Objective ― HER-2/neu assay in gastric cancers is routinely evaluated by immunohistochemistry and fluorescent in situ hybridization methods because the monoclonal antibody trastuzumab developed against HER-2/neu give rise to significant improving on the survival. In the HER-2/neu evaluation, some problems related to the sampling process, analysis method, tumor biology and heterogeinity are encountered. Our aim in the present study was to analyze these evaluation problems on endoscopic biopsy samples and resection materials of our cases with gastric carcinoma. Material and Methods ― The study included 109 gastric cancer cases. The analyses were realized on the resection materials of the 109 cases and the endoscopic mucosa biopsies of 43 out of these 109 cases. Immunohistochemistry was applied on mucosa biopsies and, tumor sections of resections, while fluorescent in situ hybridization was performed on tumor sections of resections (21 cases).

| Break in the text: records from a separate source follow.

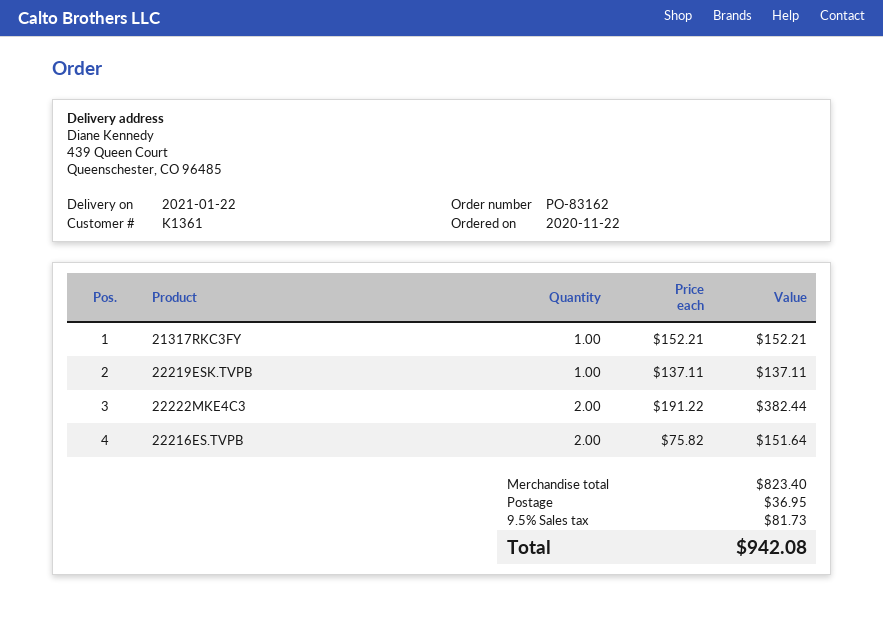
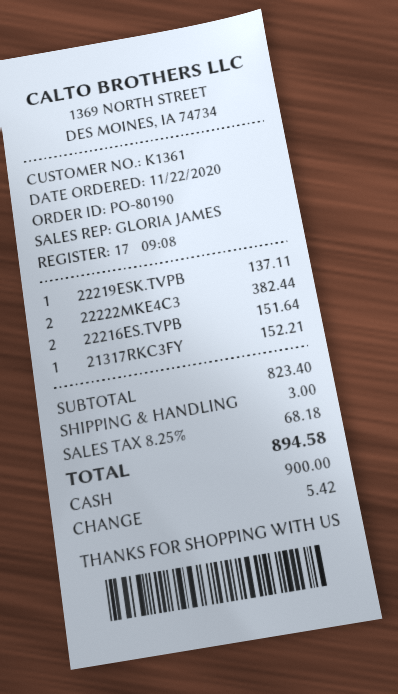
order number: PO-83162 -> PO-80190
shipping: 36.95 -> 3.00
tax: 9.5% = 81.73 -> 8.25% = 68.18
total: 942.08 -> 894.58

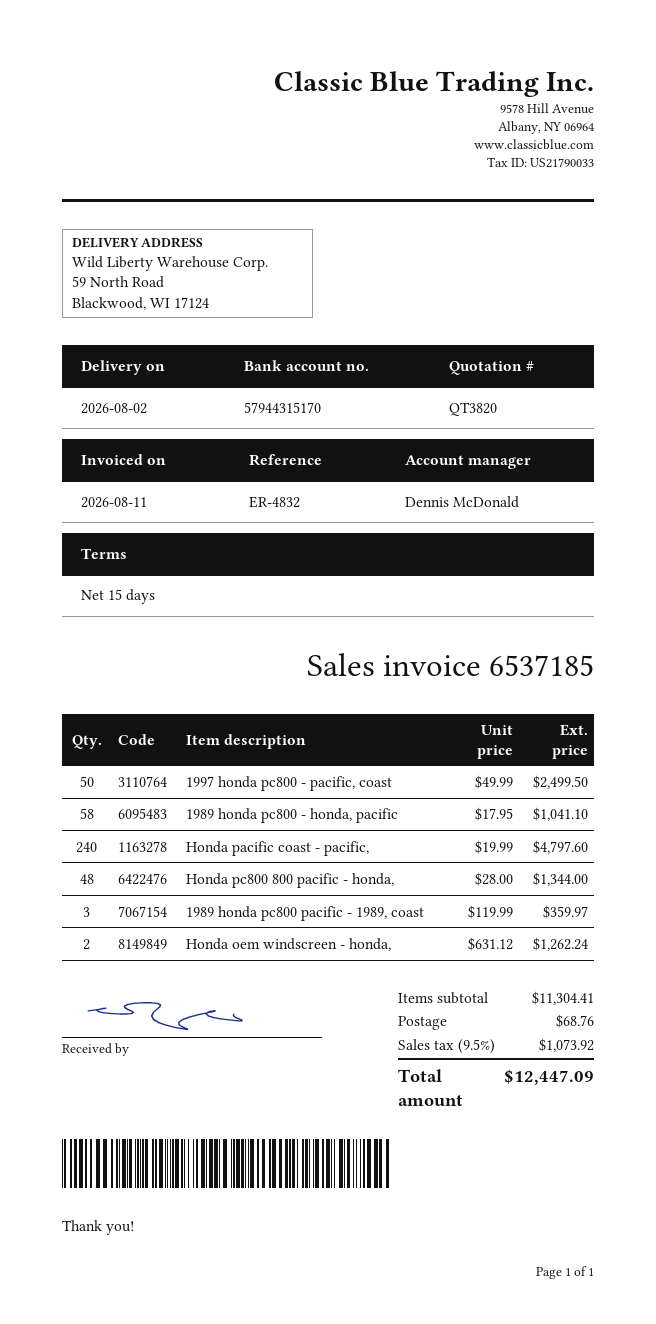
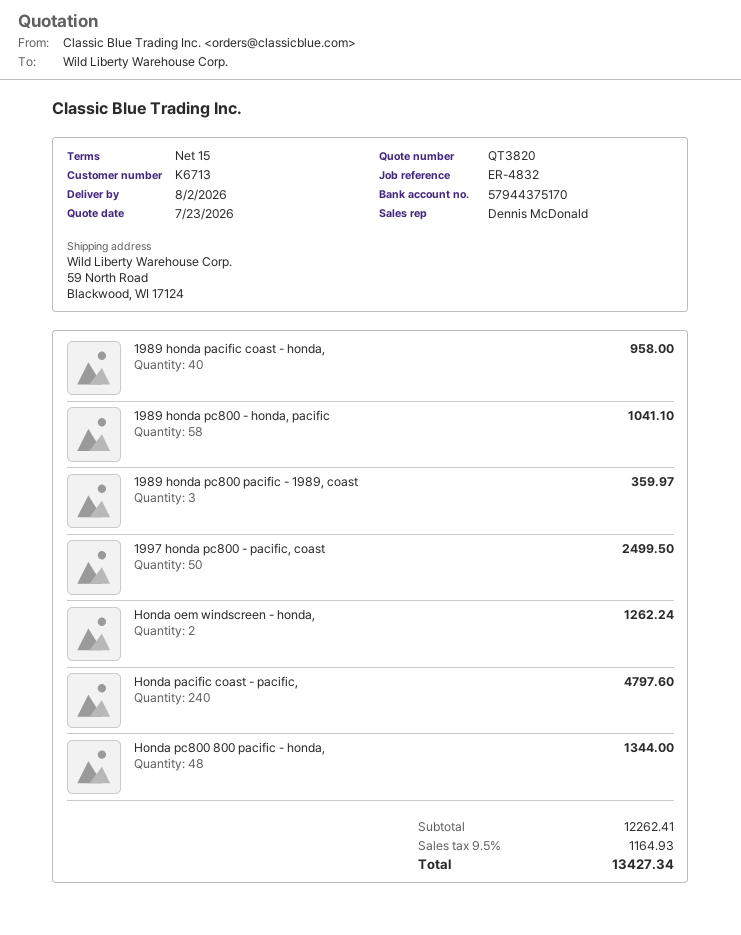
bank account: 57944315170 -> 57944375170
1989 honda pacific coast - honda,: none -> 40 for 958.00
subtotal: 11304.41 -> 12262.41
shipping: 68.76 -> none
tax: 9.5% = 1073.92 -> 9.5% = 1164.93
total: 12447.09 -> 13427.34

The assays results were compared with each other and clinicopathological parameters. Results ― Our rate of HER-2/neu positivity (IHC3+ and IHC2+/FISH+ cases) was 6.42%. The compatibility rate between the rates of overexpression and amplification in resections was 90.5% while the compatibility ratio between the overexpression rates of mucosa samples and resections was 95.4%. The false negativity rate on mucosa biopsies was detected as 4.65%. HER-2/neu status was not correlated with unfavorable clinicopatological features. Conclusion ― Our gene positivity rate was near the lower limit of the range reported in the literature. Our compatibility rate between the results of immunohistochemistry and fluorescent in situ hybridization was over 90%. However our false negativity rate in mucosa biopsy analysis was low according to the literature. In order to preclude false negativity arising from tumor heterogeinity, we think that immunohistochemistry should be applied on the whole section.